Gene annotation underpins genome science. Most often protein coding sequence is inferred from the genome based on transcript evidence and computational predictions. While generally correct, gene models suffer from errors in reading frame, exon border definition, and exon identification. To ascertain the error rate of Arabidopsis thaliana gene models, we isolated proteins from a sample of Arabidopsis tissues and determined the amino acid sequences of 144,079 distinct peptides by tandem mass spectrometry.
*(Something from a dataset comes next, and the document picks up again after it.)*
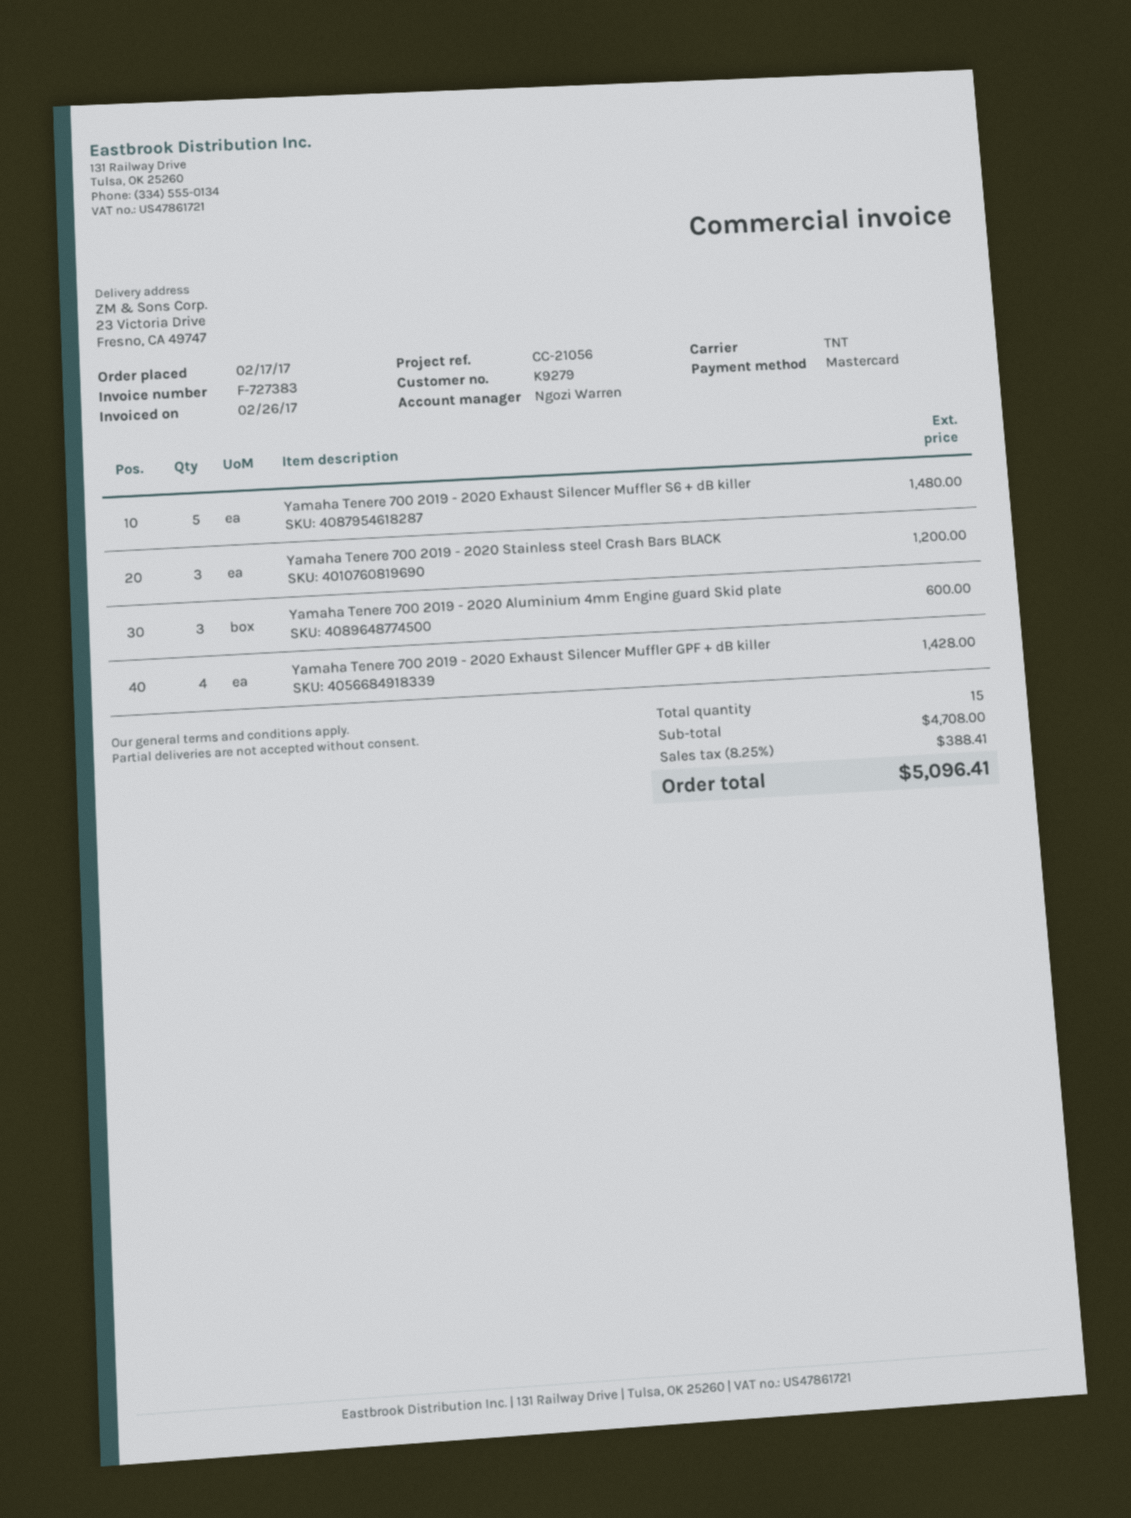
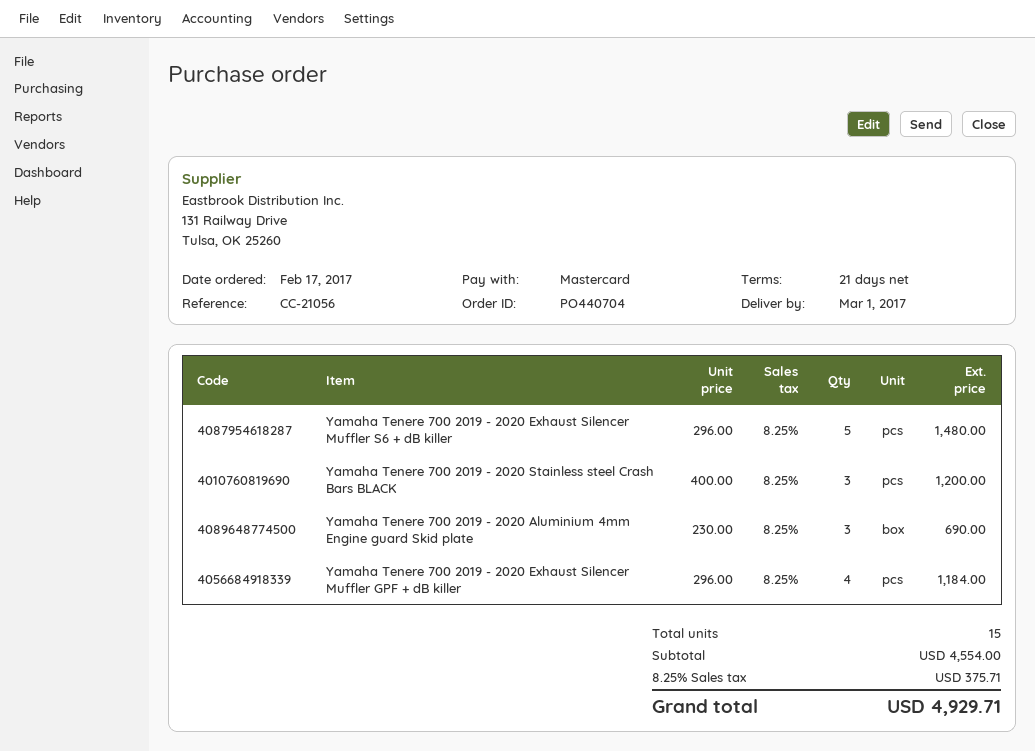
Yamaha Tenere 700 2019 - 2020 Aluminium 4mm Engine guard Skid plate: 3 for 600.00 -> 3 for 690.00
Yamaha Tenere 700 2019 - 2020 Exhaust Silencer Muffler GPF + dB killer: 4 for 1428.00 -> 4 for 1184.00
subtotal: 4708.00 -> 4554.00
tax: 8.25% = 388.41 -> 8.25% = 375.71
total: 5096.41 -> 4929.71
The peptides corresponded to 1 or more of 3 different translations of the genome: a 6-frame translation, an exon splice-graph, and the currently annotated proteome. The majority of the peptides (126,055) resided in existing gene models (12,769 confirmed proteins), comprising 40% of annotated genes. Surprisingly, 18,024 novel peptides were found that do not correspond to annotated genes. Using the gene finding program AUGUSTUS and 5,426 novel peptides that occurred in clusters, we discovered 778 new protein-coding genes and refined the annotation of an additional 695 gene models. The remaining 13,449 novel peptides provide high quality annotation (>99% correct) for thousands of additional genes. Our observation that 18,024 of 144,079 peptides did not match current gene models suggests that 13% of the Arabidopsis proteome was incomplete due to approximately equal numbers of missing and incorrect gene models.
基因注释是基因组科学的基础。大多数情况下,蛋白质编码序列是根据转录本证据和计算预测从基因组中推断出来的。虽然通常是正确的,但基因模型在阅读框、外显子边界定义和外显子识别方面存在错误。为了确定拟南芥基因模型的错误率,我们从拟南芥组织样本中分离蛋白质,并通过串联质谱法确定了144,079个不同肽段的氨基酸序列。这些肽段对应于基因组的3种不同翻译中的1种或多种:六框架翻译、外显子剪接图和当前注释的蛋白质组。大多数肽段(126,055个)存在于现有的基因模型中(12,769个已确认的蛋白质),占注释基因的40%。令人惊讶的是,发现了18,024个与注释基因不对应的新肽段。使用基因预测程序AUGUSTUS和5,426个成簇出现的新肽段,我们发现了778个新的蛋白质编码基因,并完善了另外695个基因模型的注释。其余13,449个新肽段为数千个其他基因提供了高质量注释(>99%正确)。我们观察到144,079个肽段中有18,024个与当前基因模型不匹配,这表明拟南芥蛋白质组的13%是不完整的,原因是缺失和错误的基因模型数量大致相等。